From the line containing "(410, 361) none -> (153, 254) //" through the last line of the records below, each line is to be repeated exactly; pictures are to be omitted.

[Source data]
Content starts

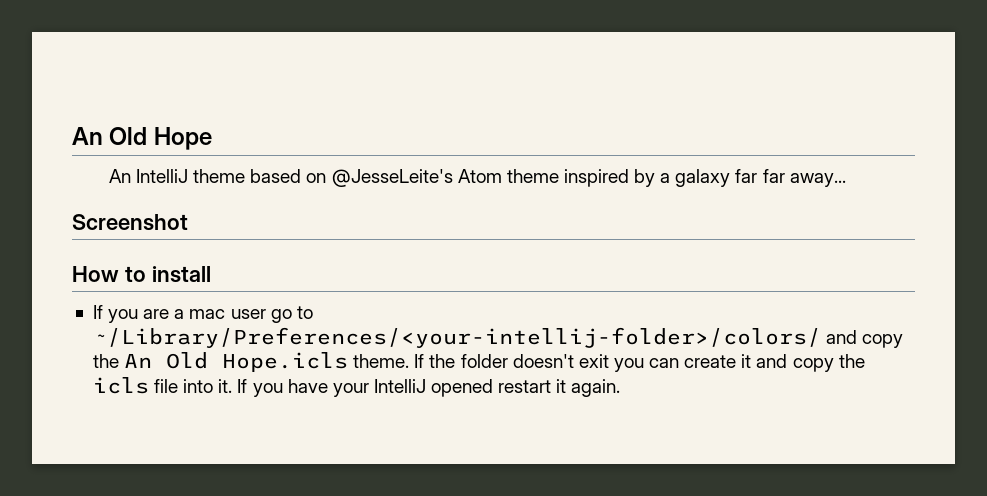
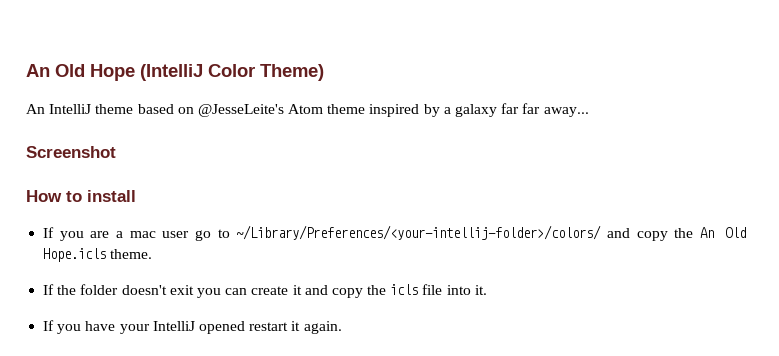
(212, 138) none -> [140,64,324,81] (IntelliJ Color Theme)
(410, 361) none -> (153, 254) //
(233, 386) none -> (487, 290) //

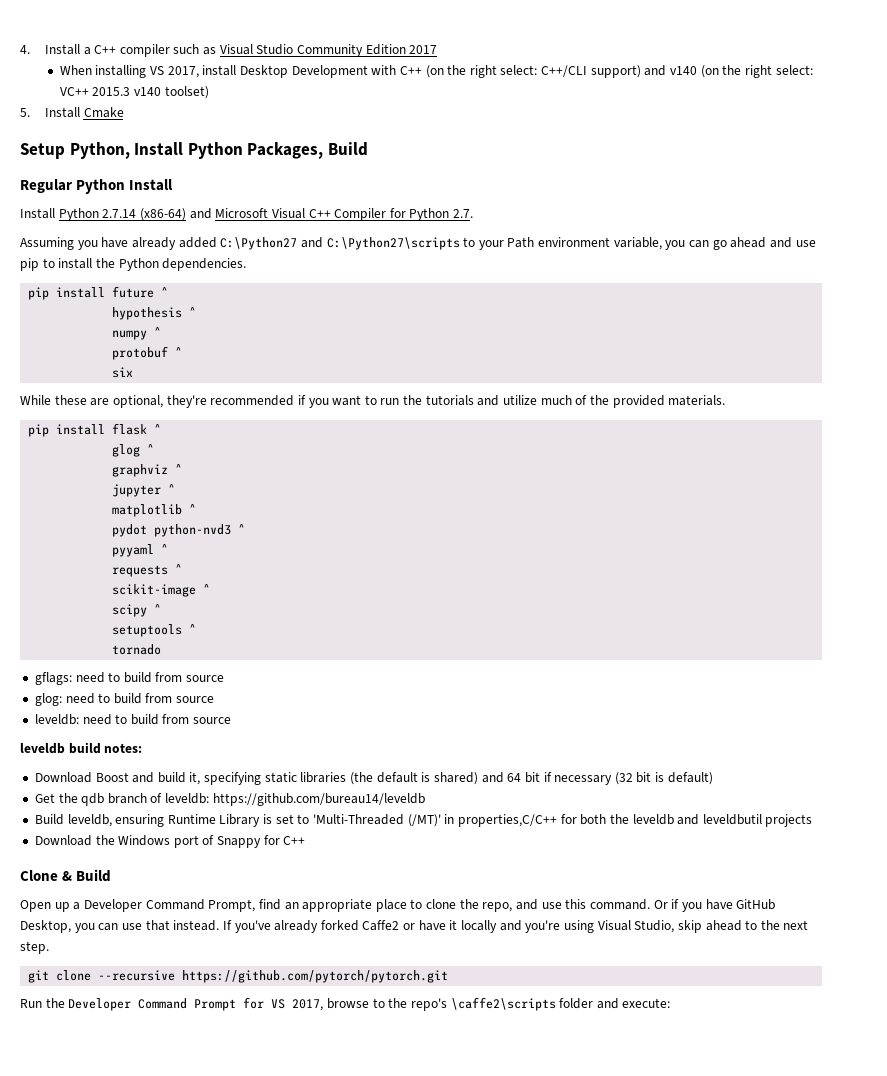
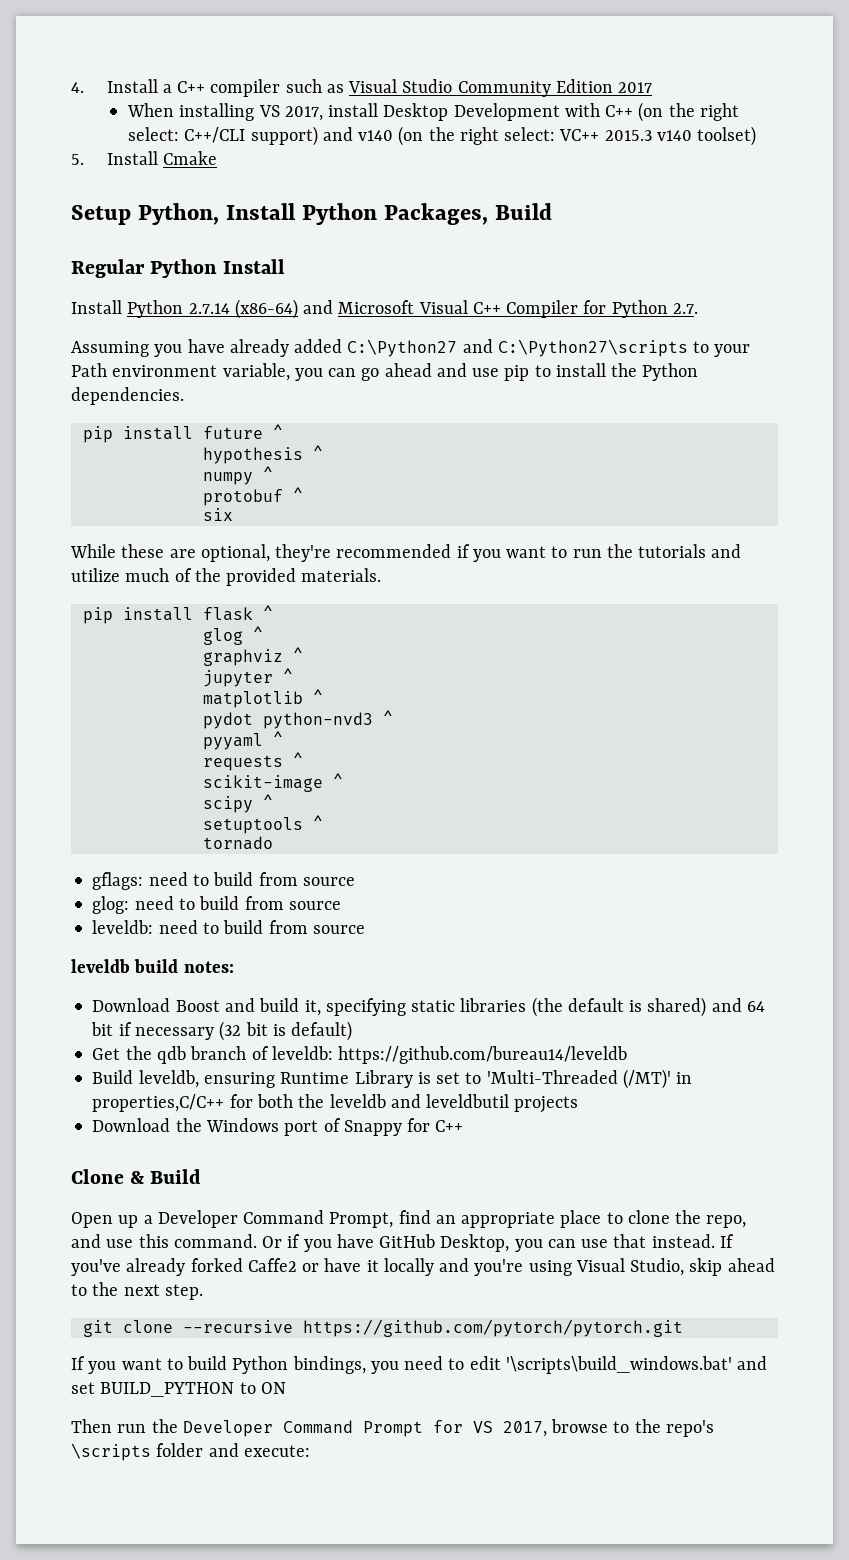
[20,999,42,1008] Run -> [71,1356,768,1374] [71,1382,286,1397] [71,1419,147,1433] If you want to build Python bindings, you need to edit '\scripts\build_windows.bat' and set BUILD_PYTHON to ON // Then run
[450,997,556,1011] \caffe2\scripts -> [71,1443,151,1461] \scripts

Content ends

--- ANSWER BELOW ---
(410, 361) none -> (153, 254) //
(233, 386) none -> (487, 290) //

[20,999,42,1008] Run -> [71,1356,768,1374] [71,1382,286,1397] [71,1419,147,1433] If you want to build Python bindings, you need to edit '\scripts\build_windows.bat' and set BUILD_PYTHON to ON // Then run
[450,997,556,1011] \caffe2\scripts -> [71,1443,151,1461] \scripts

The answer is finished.